In determining where the jumps go in a program, we are analyzing the program's control flow. Control flow is the sequencing of instructions in a program, ignoring the data values in registers and memory, and ignoring the arithmetic calculations. Of course, not knowing the data values means we cannot know whether the conditional jumps will go to their true or false labels; so we simply say that such jumps can go either way. In analyzing the control flow of a program, any instruction that is not a jump has an entirely uninteresting behavior. We can lump together any sequence of nonbranch instructions into a basic block and analyze the control flow between basic blocks. A basic block is a sequence of statements that is always entered at the beginning and exited at the end, that is:

• The first statement is a LABEL.

• The last statement is a JUMP or CJUMP.
• There are no other LABELs, JUMPs, or CJUMPs.

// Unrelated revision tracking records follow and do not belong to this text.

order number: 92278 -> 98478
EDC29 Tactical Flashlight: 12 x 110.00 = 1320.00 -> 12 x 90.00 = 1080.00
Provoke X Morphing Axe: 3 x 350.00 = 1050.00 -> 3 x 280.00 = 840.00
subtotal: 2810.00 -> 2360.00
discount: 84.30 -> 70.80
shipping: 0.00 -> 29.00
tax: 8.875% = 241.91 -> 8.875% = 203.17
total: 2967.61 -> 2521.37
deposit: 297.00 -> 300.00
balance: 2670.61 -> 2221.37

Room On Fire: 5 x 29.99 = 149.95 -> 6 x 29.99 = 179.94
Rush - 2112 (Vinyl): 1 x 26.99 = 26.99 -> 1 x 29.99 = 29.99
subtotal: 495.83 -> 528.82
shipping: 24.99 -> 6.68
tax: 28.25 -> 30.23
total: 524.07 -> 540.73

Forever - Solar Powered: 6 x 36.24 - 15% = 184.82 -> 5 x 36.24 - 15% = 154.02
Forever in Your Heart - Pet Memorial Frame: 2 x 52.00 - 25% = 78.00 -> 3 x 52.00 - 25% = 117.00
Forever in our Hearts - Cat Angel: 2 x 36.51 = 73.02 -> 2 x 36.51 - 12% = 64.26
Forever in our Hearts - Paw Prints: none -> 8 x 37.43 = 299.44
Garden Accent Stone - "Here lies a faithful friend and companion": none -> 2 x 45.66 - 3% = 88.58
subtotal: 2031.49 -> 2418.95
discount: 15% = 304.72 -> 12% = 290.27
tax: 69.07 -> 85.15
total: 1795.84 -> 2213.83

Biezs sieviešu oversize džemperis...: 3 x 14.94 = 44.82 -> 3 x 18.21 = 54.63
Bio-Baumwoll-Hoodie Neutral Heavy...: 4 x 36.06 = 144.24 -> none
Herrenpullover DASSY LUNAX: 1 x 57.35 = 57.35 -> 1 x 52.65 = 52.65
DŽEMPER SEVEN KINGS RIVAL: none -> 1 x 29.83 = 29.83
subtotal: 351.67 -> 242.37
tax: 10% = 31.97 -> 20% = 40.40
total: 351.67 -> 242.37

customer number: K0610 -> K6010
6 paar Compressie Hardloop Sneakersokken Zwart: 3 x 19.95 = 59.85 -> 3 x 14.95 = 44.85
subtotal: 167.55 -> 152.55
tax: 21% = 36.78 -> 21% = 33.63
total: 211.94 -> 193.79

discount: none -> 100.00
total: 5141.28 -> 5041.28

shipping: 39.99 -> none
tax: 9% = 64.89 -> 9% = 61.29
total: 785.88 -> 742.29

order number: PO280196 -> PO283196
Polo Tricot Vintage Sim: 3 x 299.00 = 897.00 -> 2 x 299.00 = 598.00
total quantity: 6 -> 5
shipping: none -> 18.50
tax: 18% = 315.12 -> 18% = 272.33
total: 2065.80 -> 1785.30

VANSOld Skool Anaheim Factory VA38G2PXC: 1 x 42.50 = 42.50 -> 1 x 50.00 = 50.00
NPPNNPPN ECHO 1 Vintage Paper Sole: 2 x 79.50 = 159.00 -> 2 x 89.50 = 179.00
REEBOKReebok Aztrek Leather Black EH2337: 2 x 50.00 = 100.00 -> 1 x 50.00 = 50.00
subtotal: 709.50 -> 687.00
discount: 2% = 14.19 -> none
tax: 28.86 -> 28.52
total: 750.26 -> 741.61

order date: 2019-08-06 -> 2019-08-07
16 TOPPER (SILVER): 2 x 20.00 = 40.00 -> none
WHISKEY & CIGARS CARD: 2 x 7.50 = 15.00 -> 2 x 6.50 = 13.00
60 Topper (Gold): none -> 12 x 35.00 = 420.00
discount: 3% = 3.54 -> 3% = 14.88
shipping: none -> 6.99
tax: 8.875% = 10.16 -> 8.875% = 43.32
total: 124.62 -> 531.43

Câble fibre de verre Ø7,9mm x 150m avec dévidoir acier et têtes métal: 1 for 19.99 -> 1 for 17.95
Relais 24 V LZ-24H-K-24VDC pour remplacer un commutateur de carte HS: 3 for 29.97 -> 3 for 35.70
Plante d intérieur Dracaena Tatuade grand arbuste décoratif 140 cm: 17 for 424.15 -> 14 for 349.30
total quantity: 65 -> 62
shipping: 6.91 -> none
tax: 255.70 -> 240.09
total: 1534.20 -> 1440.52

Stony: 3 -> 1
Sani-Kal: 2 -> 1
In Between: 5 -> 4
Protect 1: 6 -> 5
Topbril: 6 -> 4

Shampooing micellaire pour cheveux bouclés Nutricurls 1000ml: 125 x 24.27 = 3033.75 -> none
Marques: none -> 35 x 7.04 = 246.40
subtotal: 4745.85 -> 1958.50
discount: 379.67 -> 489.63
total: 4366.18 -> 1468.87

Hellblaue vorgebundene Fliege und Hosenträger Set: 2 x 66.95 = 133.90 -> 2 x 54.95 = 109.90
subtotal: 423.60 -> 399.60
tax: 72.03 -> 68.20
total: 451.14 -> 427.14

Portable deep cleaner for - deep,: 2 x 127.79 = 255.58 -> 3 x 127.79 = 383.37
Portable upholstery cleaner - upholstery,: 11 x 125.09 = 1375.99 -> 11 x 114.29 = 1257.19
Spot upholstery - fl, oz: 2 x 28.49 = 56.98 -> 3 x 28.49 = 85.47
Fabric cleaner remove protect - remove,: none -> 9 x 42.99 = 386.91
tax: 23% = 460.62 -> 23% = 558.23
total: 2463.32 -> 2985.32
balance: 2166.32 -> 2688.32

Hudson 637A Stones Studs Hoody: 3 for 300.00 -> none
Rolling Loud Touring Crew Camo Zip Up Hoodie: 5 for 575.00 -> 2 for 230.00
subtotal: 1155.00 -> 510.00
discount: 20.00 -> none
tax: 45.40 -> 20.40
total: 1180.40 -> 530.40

The algorithm for dividing a long sequence of statements into basic blocks is quite simple. The sequence is scanned from beginning to end; whenever a LABEL is found, a new block is started (and the previous block is ended); whenever a JUMP or CJUMP is found, a block is ended (and the next block is started). If this leaves any block not ending with a JUMP or CJUMP, then a JUMP to the next block's label is appended to the block. If any block has been left without a LABEL at the beginning, a new label is invented and stuck there. We will apply this algorithm to each function-body in turn. The procedure "epilogue" (which pops the stack and returns to the caller) will not be part of this body, but is intended to follow the last statement. When the flow of program execution reaches the end of the last block, the epilogue should follow. But it is inconvenient to have a "special" block that must come last and that has no JUMP at the end. Thus, we will invent a new label done - intended to mean the beginning of the epilogue - and put a JUMP(NAME done) at the end of the last block.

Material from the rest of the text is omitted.